Edit difference data:
:::

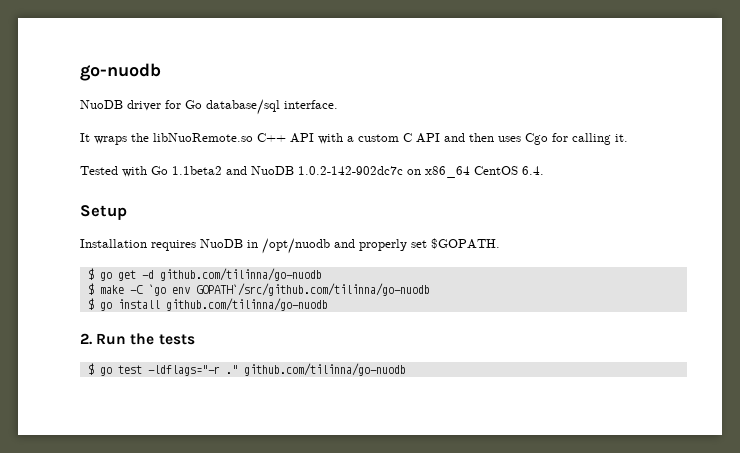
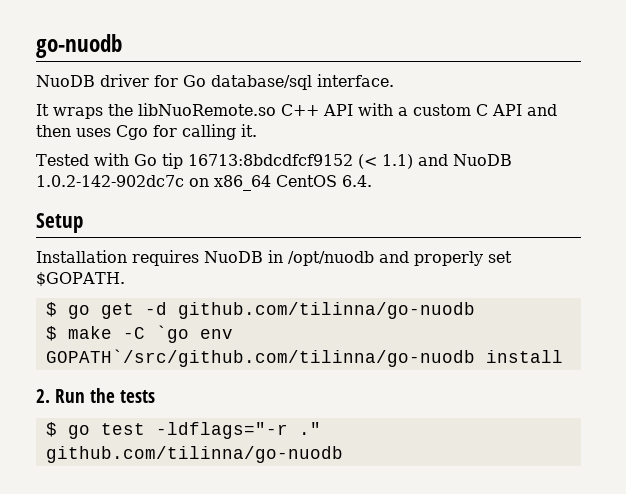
[172,166,222,175] 1.1beta2 -> [161,153,413,169] tip 16713:8bdcdfcf9152 (< 1.1)
[87,298,112,311] // $ go -> (475, 358) none
[165,298,328,311] github.com/tilinna/go-nuodb -> (563, 356) none

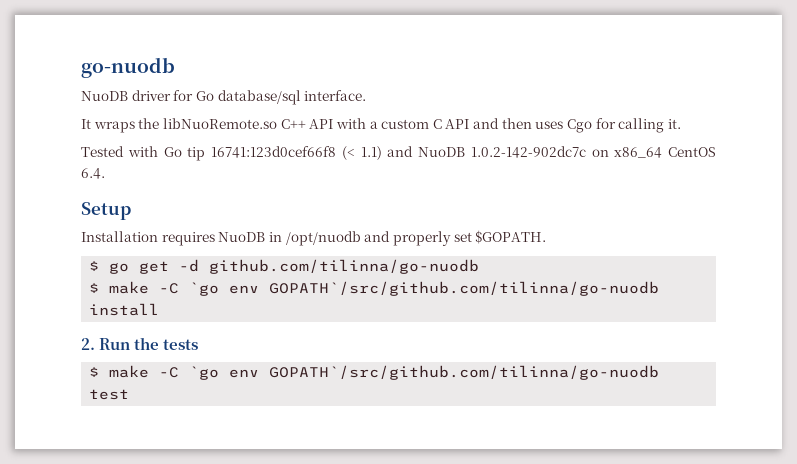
[187,154,353,166] 16713:8bdcdfcf9152 -> [211,146,336,158] 16741:123d0cef66f8
[67,422,321,439] [45,446,343,463] go test -ldflags="-r ." github.com/tilinna/go-nuodb -> [109,365,660,380] [89,389,130,400] make -C `go env GOPATH`/src/github.com/tilinna/go-nuodb test

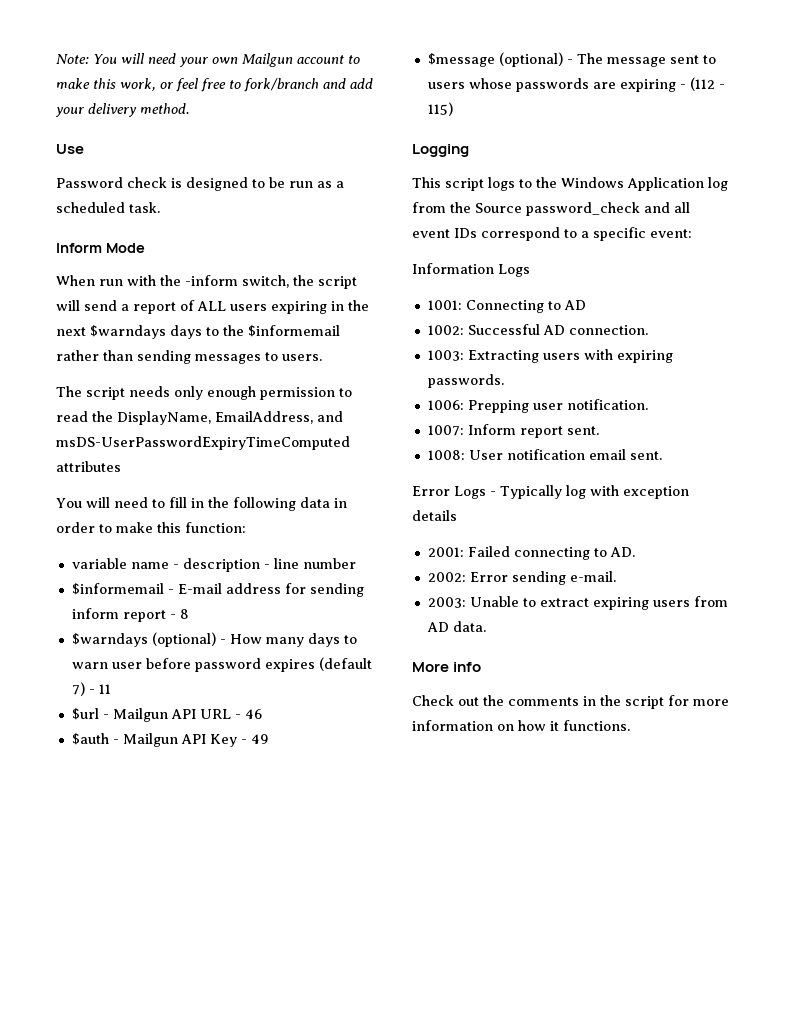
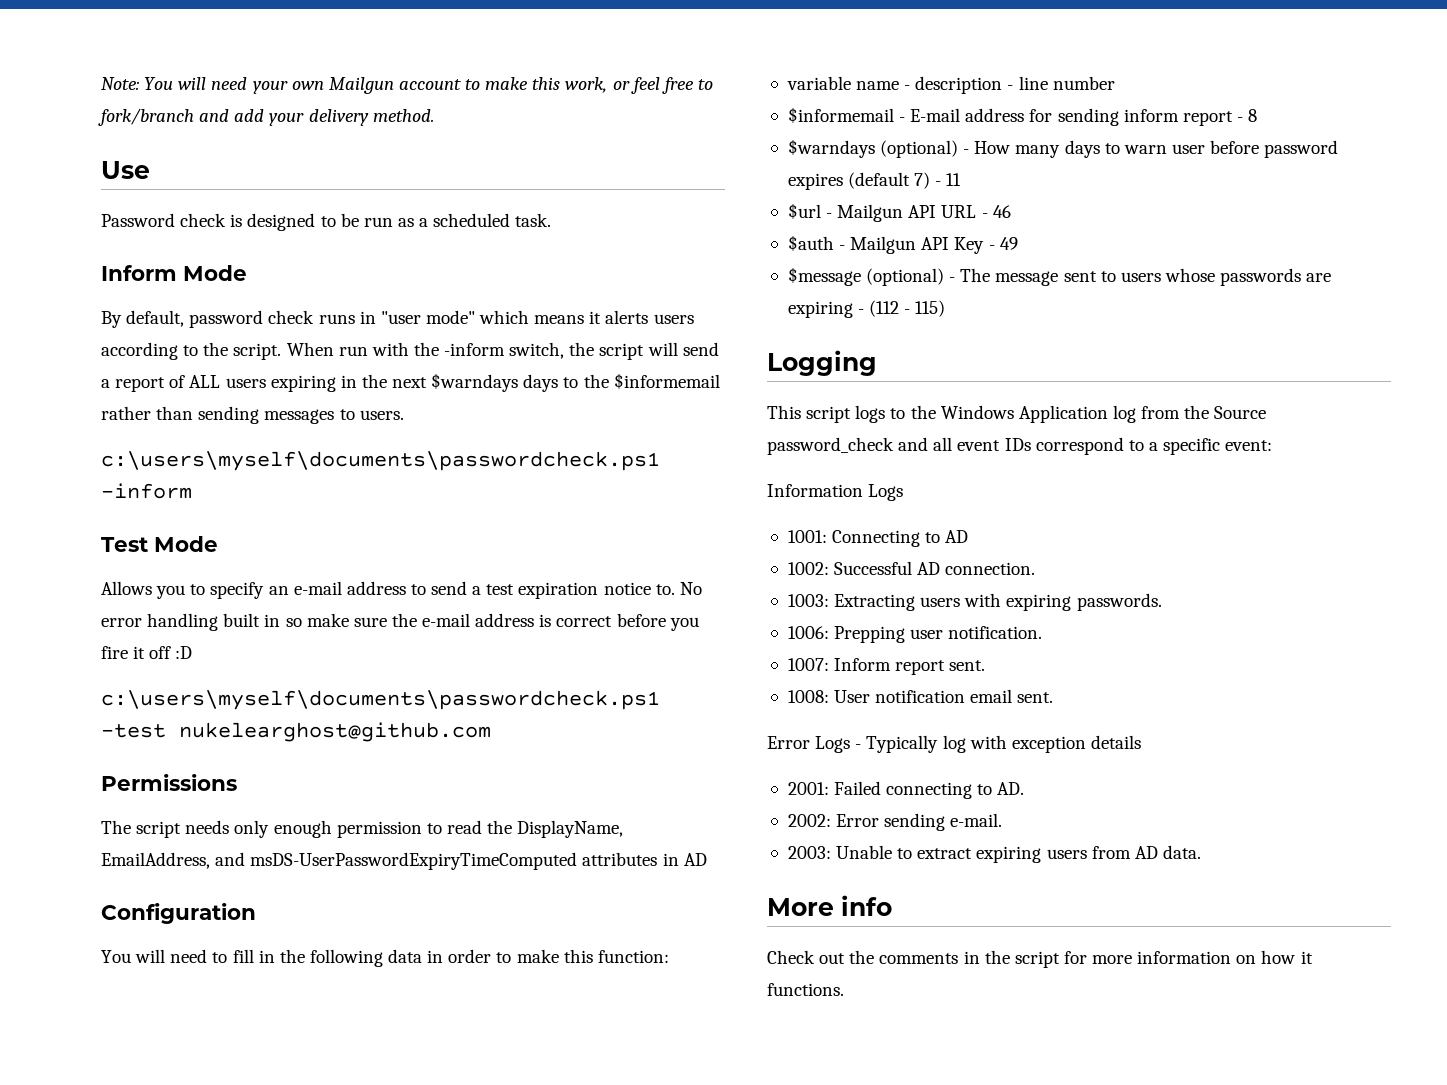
(145, 248) none -> [101,310,694,328] [101,342,282,360] By default, password check runs in "user mode" which means it alerts users according to the script.
(322, 357) none -> [101,451,660,471] [101,483,192,499] [101,536,218,552] [101,581,702,599] [101,613,699,631] [101,646,193,659] [101,690,660,710] [101,722,491,742] [101,774,237,791] // c:\users\myself\documents\passwordcheck.ps1 -inform // Test Mode // Allows you to specify an e-mail address to send a test expiration notice to. No error handling built in so make sure the e-mail address is correct before you fire it off :D // c:\users\myself\documents\passwordcheck.ps1 -test nukelearghost@github.com // Permissions
(121, 466) none -> [662,853,707,866] [101,903,256,924] in AD // Configuration

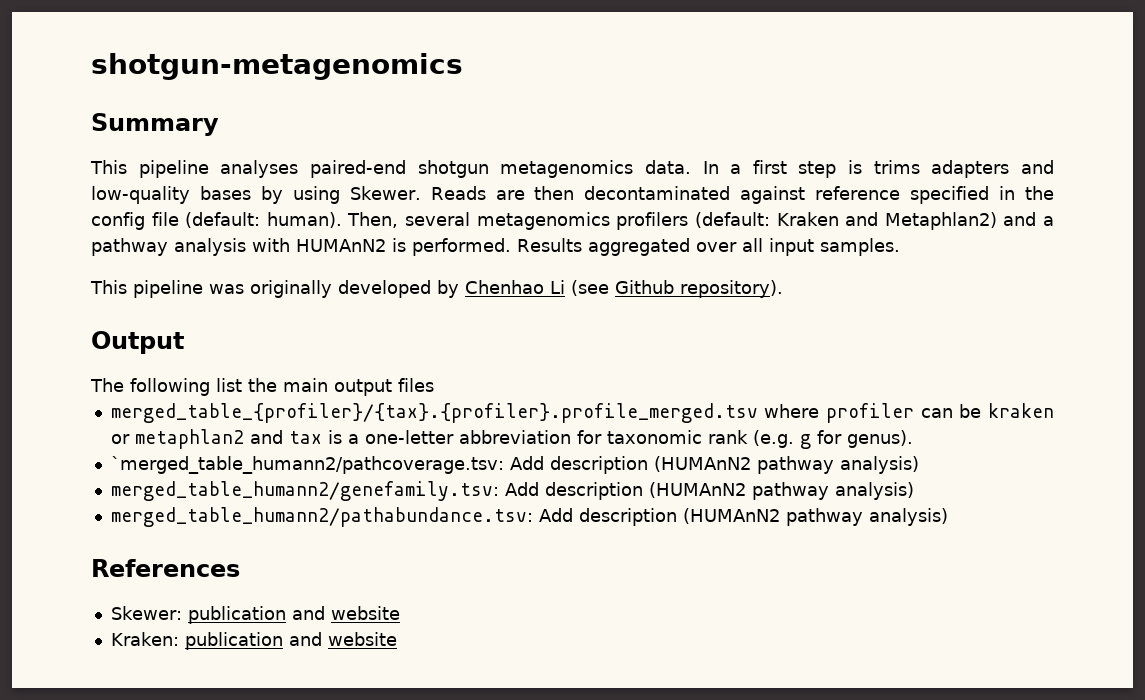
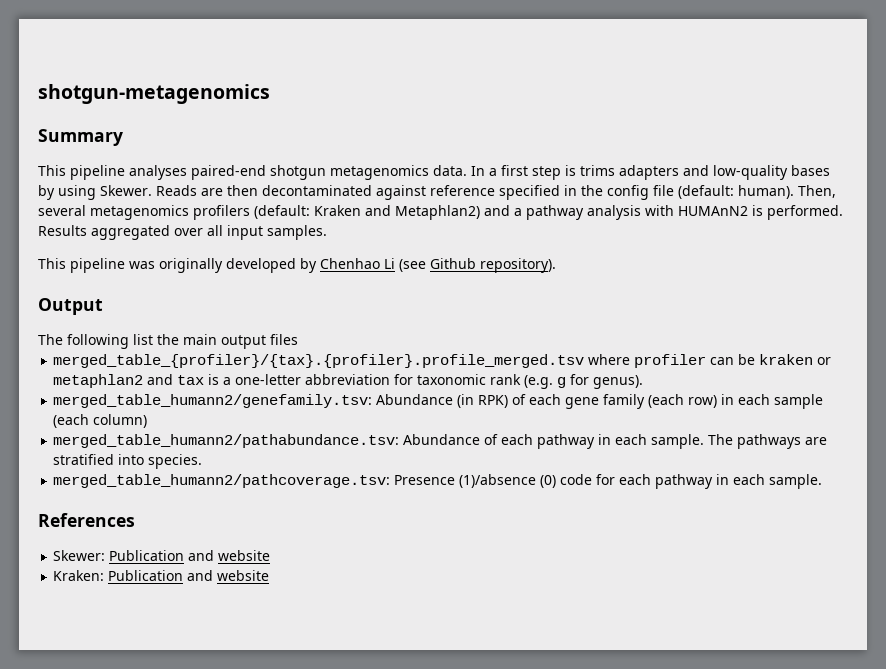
[110,456,919,474] [110,481,914,501] [110,507,948,527] `merged_table_humann2/pathcoverage.tsv: Add description (HUMAnN2 pathway analysis) // merged_table_humann2/genefamily.tsv: Add description (HUMAnN2 pathway analysis) // merged_table_humann2/pathabundance.tsv: Add description (HUMAnN2 pathway analysis) -> [53,394,824,409] [53,414,148,428] [53,434,828,449] [53,454,203,469] [53,474,823,489] merged_table_humann2/genefamily.tsv: Abundance (in RPK) of each gene family (each row) in each sample (each column) // merged_table_humann2/pathabundance.tsv: Abundance of each pathway in each sample. The pathways are stratified into species. // merged_table_humann2/pathcoverage.tsv: Presence (1)/absence (0) code for each pathway in each sample.
[187,606,286,624] publication -> [109,550,185,561] Publication
[184,632,283,650] publication -> [108,570,184,581] Publication

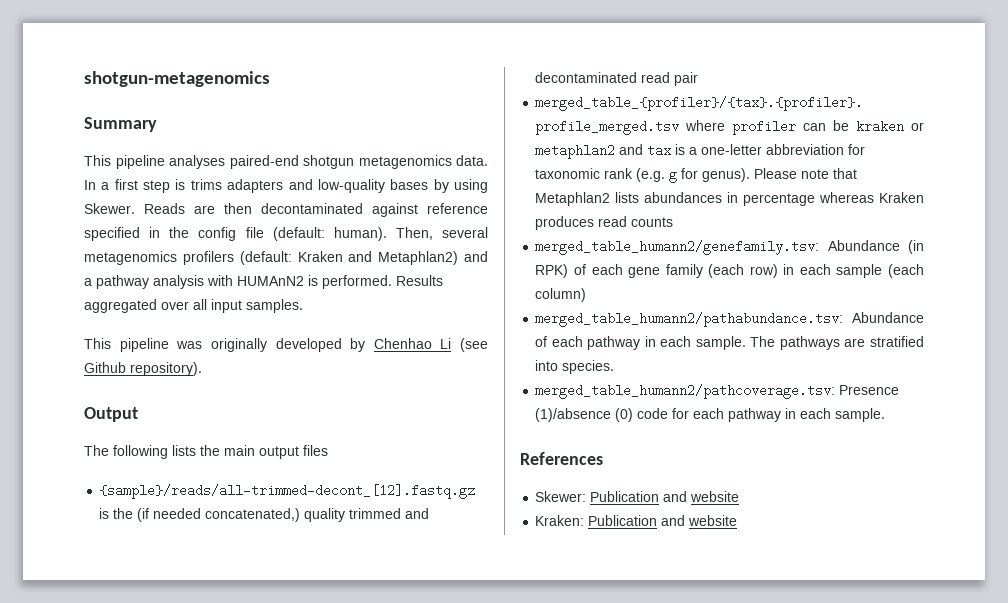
[133,334,153,345] list -> [172,445,196,456] lists
(298, 339) none -> [99,484,476,499] [99,508,430,522] [535,72,699,86] // {sample}/reads/all-trimmed-decont_[12].fastq.gz is the (if needed concatenated,) quality trimmed and decontaminated read pair
(644, 382) none -> [754,168,858,179] [535,192,924,206] [535,216,674,230] Please note that Metaphlan2 lists abundances in percentage whereas Kraken produces read counts

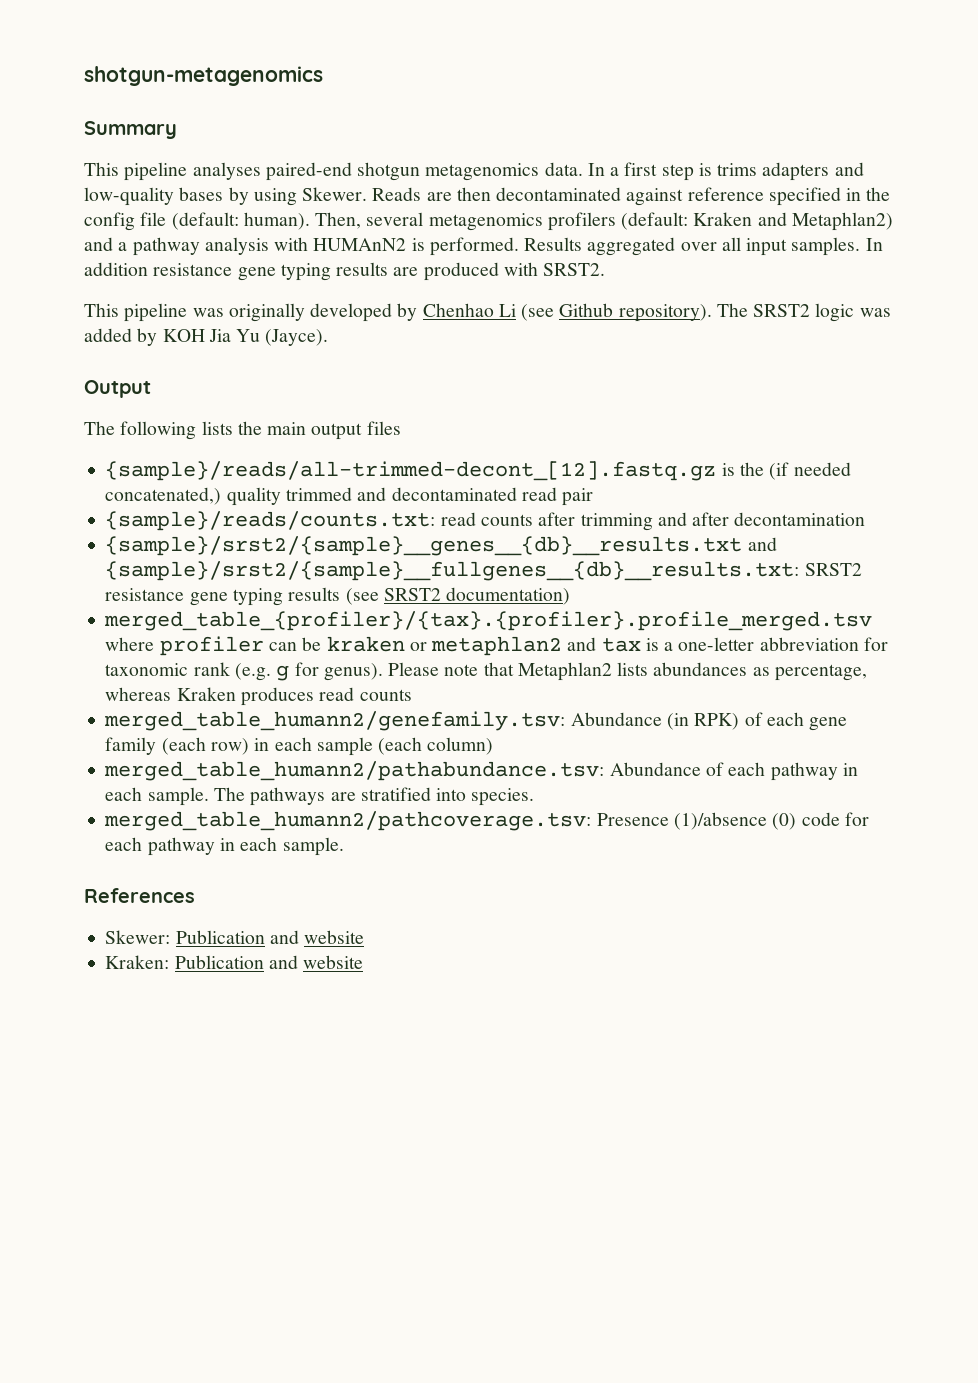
(303, 306) none -> [865,238,883,251] [84,262,606,281] In addition resistance gene typing results are produced with SRST2.
(202, 369) none -> [716,303,891,322] [84,328,329,346] The SRST2 logic was added by KOH Jia Yu (Jayce).
(699, 79) none -> [105,511,866,531] [105,536,777,556] [105,561,862,581] [105,587,571,606] // {sample}/reads/counts.txt: read counts after trimming and after decontamination // {sample}/srst2/{sample}__genes__{db}__results.txt and {sample}/srst2/{sample}__fullgenes__{db}__results.txt: SRST2 resistance gene typing results (see SRST2 documentation)
[727,192,816,206] in percentage -> [752,664,867,681] as percentage,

:::

_Work to complete_:
Please leave out the pictures as you reproduce the lines exactly, from the first line of the entries through the line containing "(121, 466) none".

_Result of the task_:
[172,166,222,175] 1.1beta2 -> [161,153,413,169] tip 16713:8bdcdfcf9152 (< 1.1)
[87,298,112,311] // $ go -> (475, 358) none
[165,298,328,311] github.com/tilinna/go-nuodb -> (563, 356) none

[187,154,353,166] 16713:8bdcdfcf9152 -> [211,146,336,158] 16741:123d0cef66f8
[67,422,321,439] [45,446,343,463] go test -ldflags="-r ." github.com/tilinna/go-nuodb -> [109,365,660,380] [89,389,130,400] make -C `go env GOPATH`/src/github.com/tilinna/go-nuodb test

(145, 248) none -> [101,310,694,328] [101,342,282,360] By default, password check runs in "user mode" which means it alerts users according to the script.
(322, 357) none -> [101,451,660,471] [101,483,192,499] [101,536,218,552] [101,581,702,599] [101,613,699,631] [101,646,193,659] [101,690,660,710] [101,722,491,742] [101,774,237,791] // c:\users\myself\documents\passwordcheck.ps1 -inform // Test Mode // Allows you to specify an e-mail address to send a test expiration notice to. No error handling built in so make sure the e-mail address is correct before you fire it off :D // c:\users\myself\documents\passwordcheck.ps1 -test nukelearghost@github.com // Permissions
(121, 466) none -> [662,853,707,866] [101,903,256,924] in AD // Configuration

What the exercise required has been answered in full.